◆ WHAT YOU WILL DO: In the data below, which lines hold the word "number"? Copy them.

◆ LISTED RECORDS:
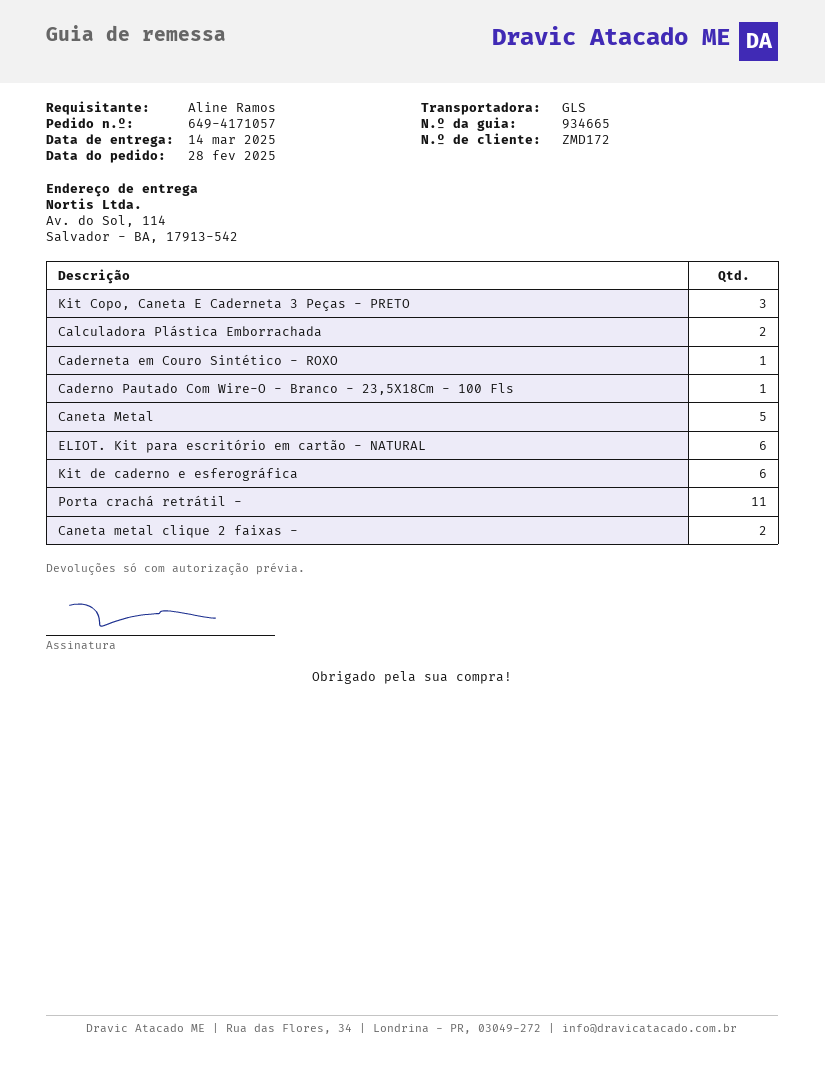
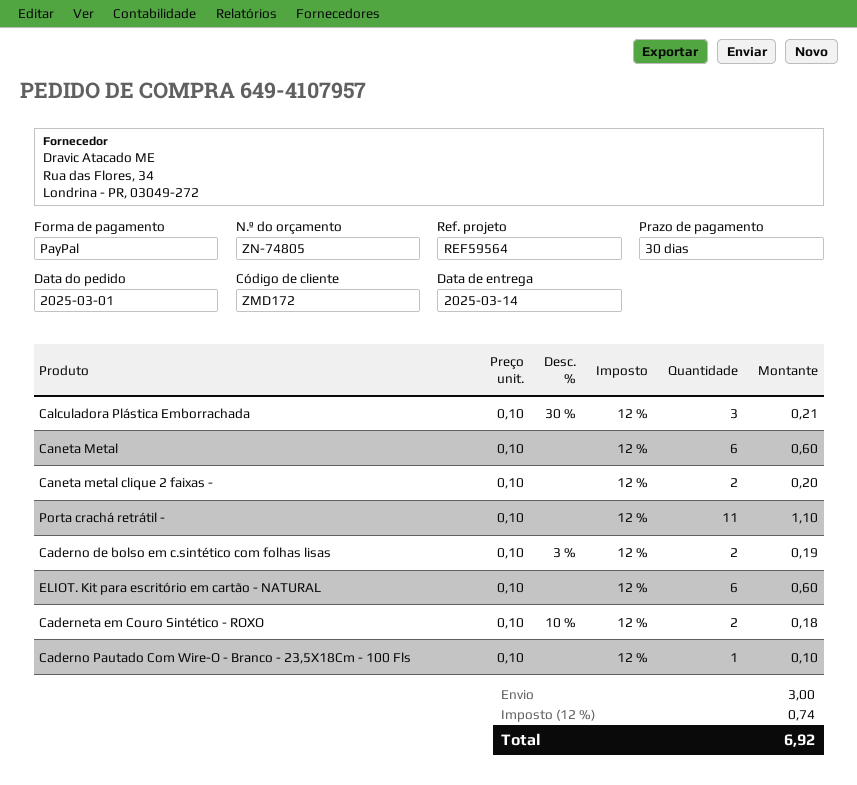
order number: 649-4171057 -> 649-4107957
order date: 2025-02-28 -> 2025-03-01
Kit Copo, Caneta E Caderneta 3 Peças - PRETO: 3 -> none
Calculadora Plástica Emborrachada: 2 -> 3
Caderneta em Couro Sintético - ROXO: 1 -> 2
Caneta Metal: 5 -> 6
Kit de caderno e esferográfica: 6 -> none
Caderno de bolso em c.sintético com folhas lisas: none -> 2

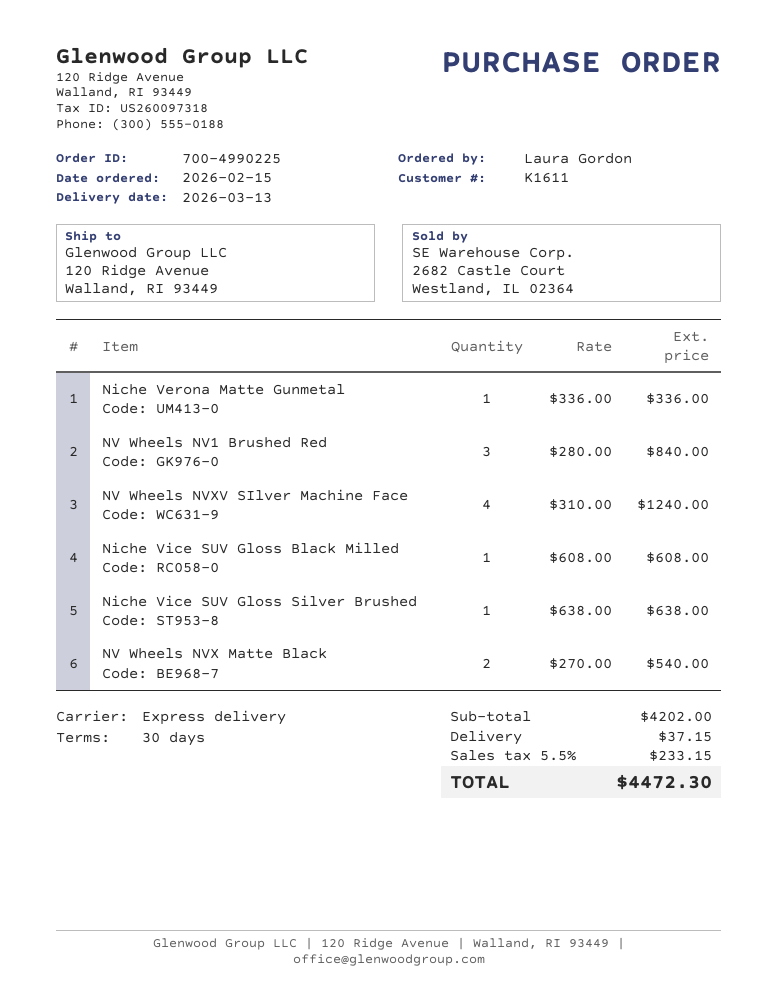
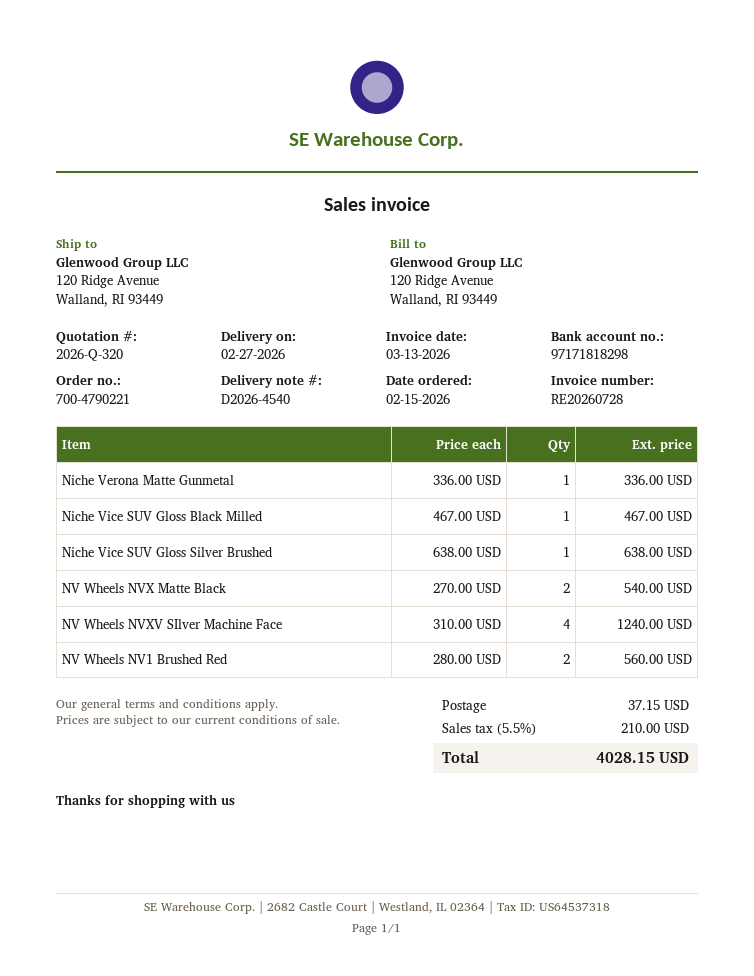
order number: 700-4990225 -> 700-4790221
delivery date: 2026-03-13 -> 2026-02-27
NV Wheels NV1 Brushed Red: 3 x 280.00 = 840.00 -> 2 x 280.00 = 560.00
Niche Vice SUV Gloss Black Milled: 1 x 608.00 = 608.00 -> 1 x 467.00 = 467.00
tax: 5.5% = 233.15 -> 5.5% = 210.00
total: 4472.30 -> 4028.15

◆ EXERCISE OUTPUT:
order number: 649-4171057 -> 649-4107957
order number: 700-4990225 -> 700-4790221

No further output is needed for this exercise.